B. Exceptions to Mootness

1. Collateral Legal Consequences

Plaintiffs attempt to parlay their argument about California Public Resources Code § 21167.2 into proof that the “collateral legal consequences” exception to the mootness doctrine applies here. That exception exists to address the potential situation where a party may suffer the unfairness of the enduring preclusive effect of a judicial determination that subsequently became unreviewable because the case became moot on appeal. See In re Burrell, 415 F.3d 994, 999 (9th Cir. 2005) (citing United States v. Munsingwear, Inc., 340 U.S. 36, 39 (1950)). It is commonly applied in habeas corpus cases to address situations where a petitioner completes a sentence before the court can address the habeas petitioner but where the petition demonstrates he will nonetheless suffer collateral consequences if the challenged sentence is permitted to stand. See Carafas v. LaValle, 391 U.S. 234, 237-38 (1968); see also Williamson v. Gregoire, 151 F.3d 1180, 1183 (9th Cir. 1998) (reviewing forms of collateral consequence in the habeas context). But, as Federal Defendants point out (Doc. 78 at 6-7), Plaintiffs do not identify any authority that suggests this exception should be applied to the circumstances of this case. Despite the potential “continued validity” of the 2019 LTWT EIS/R as a CEQA document, nothing in the record or the caselaw suggest that document would have preclusive effect on any future administrative, regulatory, or judicial determination regarding any document issued under federal law.
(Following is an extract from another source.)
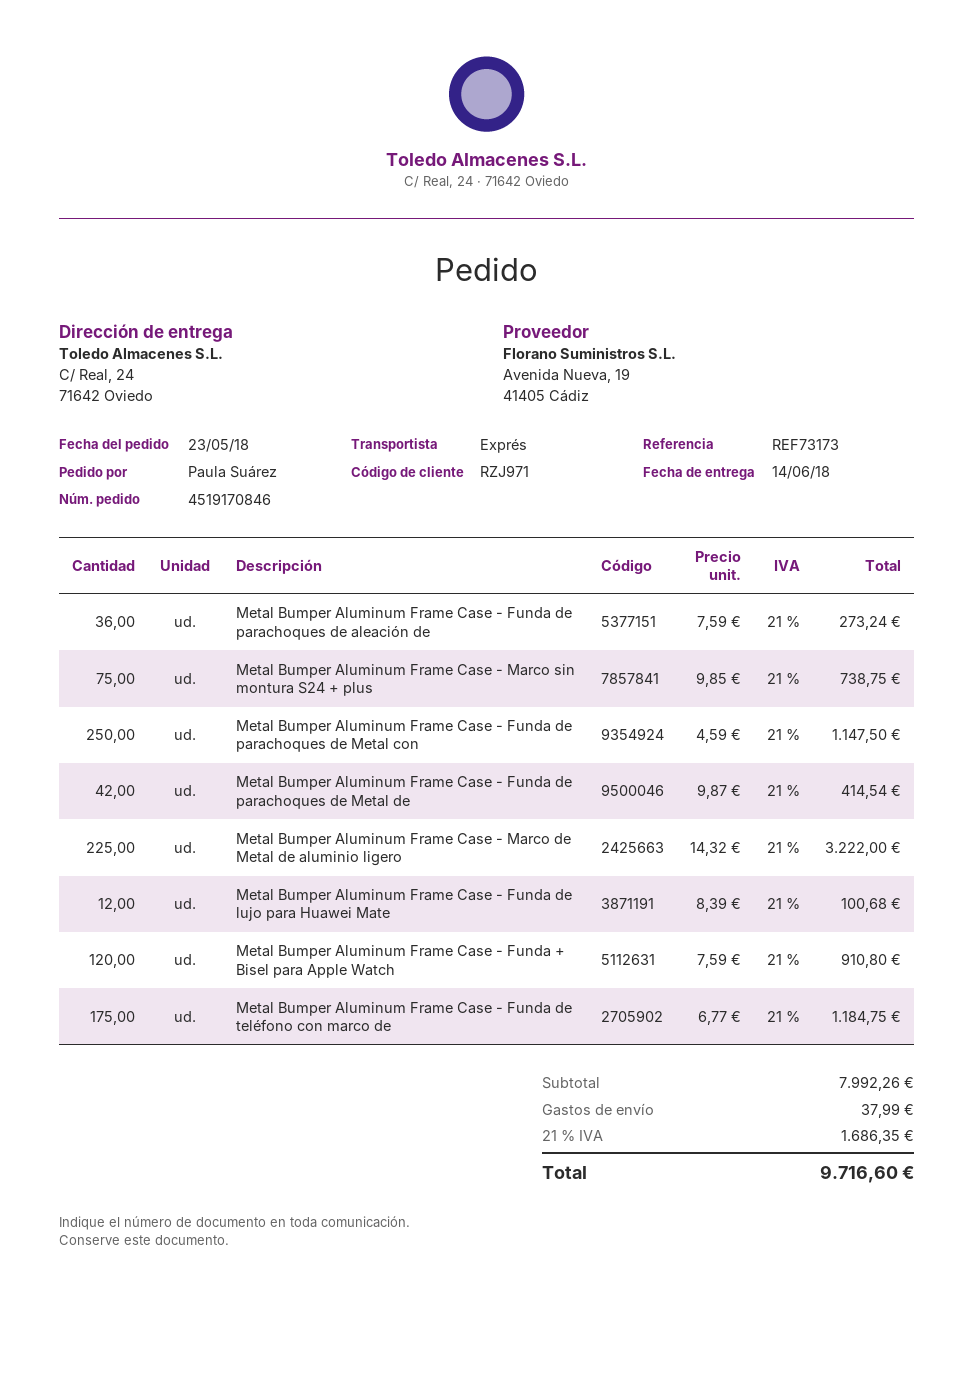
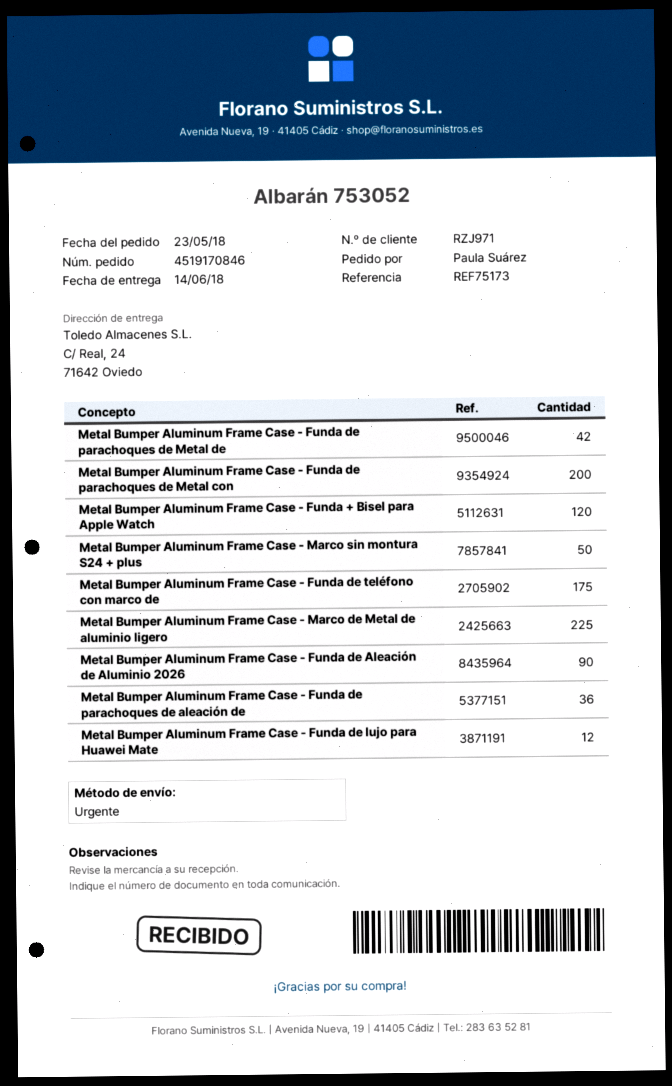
reference: REF73173 -> REF75173
Metal Bumper Aluminum Frame Case - Marco sin montura S24 + plus: 75 -> 50
Metal Bumper Aluminum Frame Case - Funda de parachoques de Metal con: 250 -> 200
Metal Bumper Aluminum Frame Case - Funda de Aleación de Aluminio 2026: none -> 90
2. Capable of Repetition Yet Evading Review

Plaintiffs also invoke the doctrine that allows for adjudication of an otherwise moot controversy that is “capable of repetition yet [may] evade review.” Native Vill. of Nuiqsut v. Bureau of Land Mgmt., 9 F.4th 1201, 1209 (9th Cir. 2021). (See Doc. 68 at 2.) This exception has two requirements: “(1) the duration of the challenged action is too short to allow full litigation before it ceases or expires, and (2) there is a reasonable expectation that the plaintiffs will be subjected to the challenged action again.” Nuiqsut, 9 F.4th at 1209. Unlike situations where a defendant's voluntary conduct in response to litigation is the source of mootness and the burden is on the defense to demonstrate that the conduct will not recur, W. Virginia v. Env t Prot. Agency, 597 U.S. 697, 719 (2022), under the capable of repetition but evading review exception “the plaintiffs have the burden of showing that there is a reasonable expectation that they will once again be subjected to the challenged activity.” Nuiqsut, 9 F.4th at 1209 (internal citations and quotations omitted) (emphasis added); see also Dep't of Fish & Game v. Fed. Subsistence Bd., 62 F.4th 1177, 1181 (9th Cir. 2023).

a. Duration too Short to Allow Full Litigation

“In assessing whether an action is of inherently limited duration in order to be considered too short to be fully litigated prior to cessation or expiration, courts tend to look at cases by type rather than individual circumstances.” Wallingford v. Bonta, 82 F.4th 797, 801 (9th Cir. 2023) (internal citation and quotation omitted) “This is because the capable of repetition, yet evading review exception is concerned not with particular lawsuits, but with classes of cases that, absent an exception, would always evade judicial review.” Id.

Though there is no bright-line rule, when assessing the classes of cases inherently limited in duration, actions lasting more than two years are frequently considered long enough to be fully litigated prior to cessation, while actions lasting less than two years are considered too short. Compare Karuk Tribe of California v. U.S. Forest Serv., 681 F.3d 1006, 1018 (9th Cir. 2012) (en banc) (actions lasting “only one or two years” evade review), with Hamamoto v. Ige, 881 F.3d 719, 722-23
(9th Cir. 2018) (action lasting two years and five months sufficiently long).
Id.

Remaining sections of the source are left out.